Four members of the Arts Faculty criticized (The Daily, 12 February) those who had signed an open letter appearing in Le Devoir at the end of January that called for a global Boycott, Divestment, and Sanction movement to express solidarity with others peacefully protesting Israeli government actions that violated international human rights and, most recently, included direct attacks on academic institutions in Gaza.
We are among those who signed the College and University Workers United (CUWU) letter in Le Devoir, and would emphasize that our call is for an academic boycott directed against institutions, not individuals. Israeli institutions take part in blocking information and cutting off discussion and debate through their discriminatory admissions, language, and travel policies. As well, these institutions have built on land usurped from Palestinians on the West Bank and thereby take part in the UN-condemned practice of settlement building. Many individual Israeli academics support a boycott and recognize that outside pressure is essential if Israel is to be made accountable and end its “aggression.” We offer that support.
The McGill writers call our parallel to apartheid South Africa a “facile…misleading and pernicious…demonization of Israel…[that] does nothing to foster any serious and credible peace process.” Using invective neither advances their argument, rebuts ours, or acknowledges how those who experienced the apartheid system in South Africa, including the Nobel Laureate Desmond Tutu, have documented the parallels between it and current Israeli policies of separation of and discrimination against Palestinians.
The four further claim that academic boycotts have proven to be either illegal or foundered for lack of support. If so, and the boycott movement is inexorably doomed to failure, why don’t they just ignore it and let it die its natural death? Or could it be that the boycott movement is actually gaining strength? How else interpret the immediate call for a retaliatory boycott of Hampshire College by Alan Dershowitz within days, if not hours, of his learning that this esteemed institute in Massachusetts had voted for divestment?
The Daily letter writers also employ a common diversionary tactic when they go after those who criticize Israeli government policies and support a boycott by accusing them of being “one-sided” in their analysis, failing to mention missiles aimed from Gaza into southern Israel, Hezbollah, other Arab states, or Iran. No doubt, there are different points of departure for a debate. While the McGill four chose to begin with the rocket fire from Gaza and Israel’s need for security, those in CUWU point to the Israeli occupation and blockade as “root causes” of the crisis, noting that those who are occupied have the right to resist even if we do not always agree with their chosen methods of resistance.
Unfortunately, diverting attention from these root causes leads to erroneous thinking that “security” comprises merely the cessation of rocket fire into Israel and fails to recognize that authentic security requires the ability – if not the right – of Palestinians to walk streets safely, have gainful employment, and provide the basic necessities for one’s family. Moreover, without security for all, finding a just and lasting peace between two viable states will not be possible. Our McGill colleagues are all social scientists; surely they must recognize that “terrorism” can be practiced by individuals, groups, and states. Many, including those in CUWU, now find that Israeli state terrorism has become integral to its occupation policy and must be addressed directly.

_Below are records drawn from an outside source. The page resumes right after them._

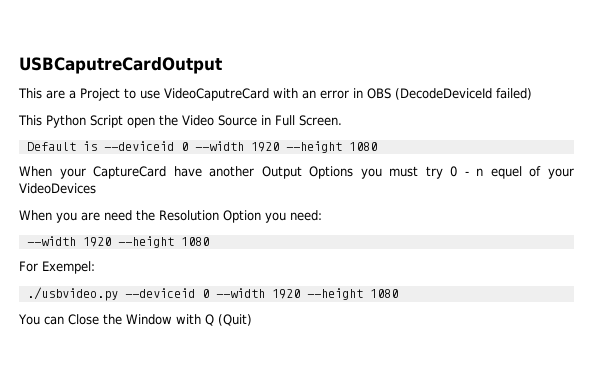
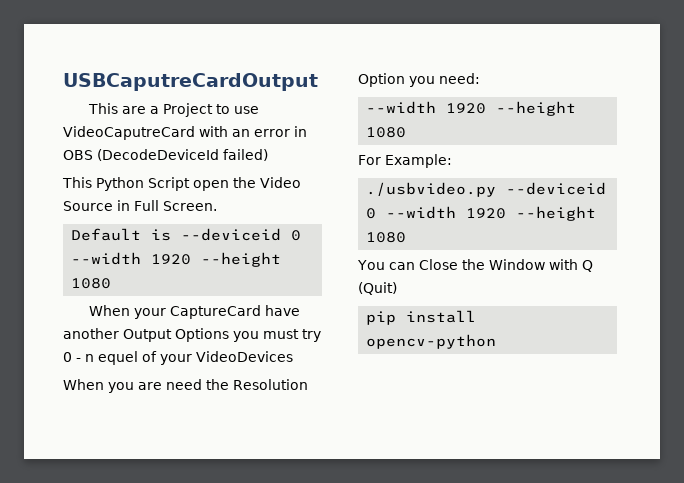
[42,261,95,274] Exempel: -> [385,154,452,168] Example:
(252, 320) none -> [366,310,477,325] [366,334,497,349] // pip install opencv-python

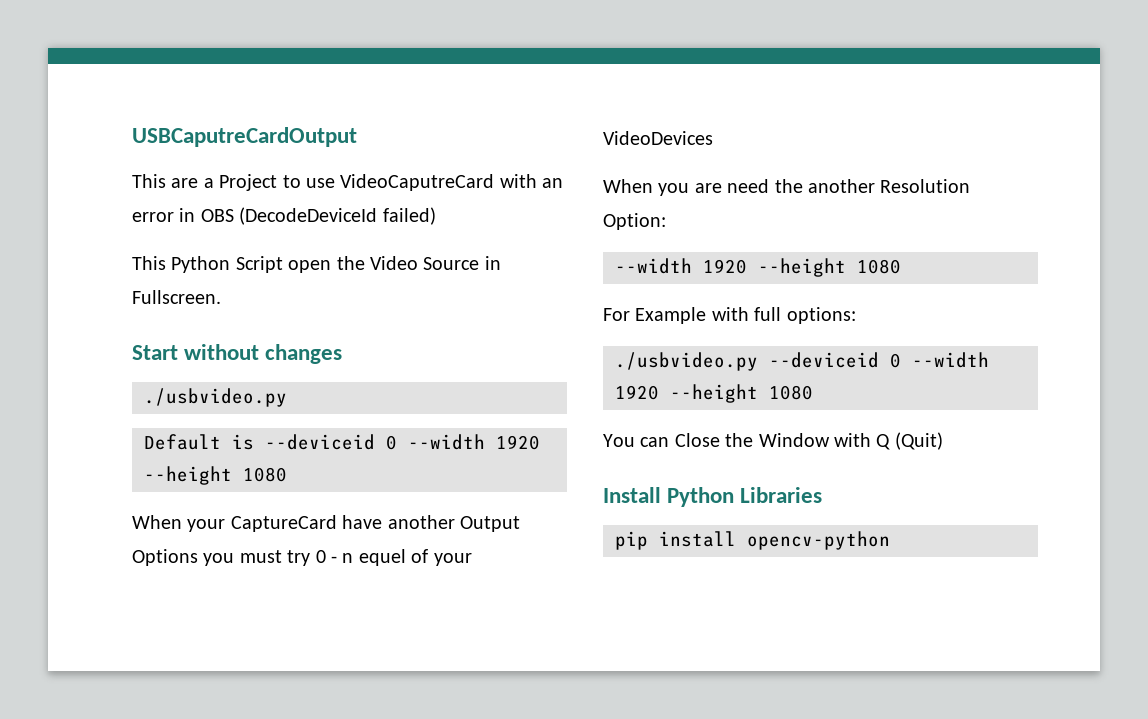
[134,200,217,211] Full Screen. -> [132,290,221,304] [132,344,343,364] [144,388,287,407] Fullscreen. // Start without changes // ./usbvideo.py
[233,379,308,390] [358,73,480,87] Resolution Option you need: -> [808,179,971,193] [603,213,666,230] another Resolution Option:
[385,154,452,168] Example: -> [635,307,856,324] Example with full options:
(397, 288) none -> [603,487,823,507] // Install Python Libraries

Calling for a boycott on Israeli institutions is not a “zero-sum” activity, nor does it require any ranking of world disasters. Many of us do give attention to ongoing global horrors in Myanmar, the Sudan, and the Congo, to mention but a few, but this is not relevant to calling for an academic boycott in Israel.
Israel has brought the world’s attention – and international reactions of various kinds – to itself through its recent assault on Gaza and the casualties it inflicted, actions in which the Canadian government was complicit. Gush Shalom, an Israeli peace organization, and others note that an economic boycott is a “non-violent act, enabling all citizens to express their views through their available means.” Those calling for a boycott in the letter in Le Devoir acted in this spirit, motivated, too, by some words of Abraham Lincoln: “Those who deny freedom to others, deserve it not for themselves.”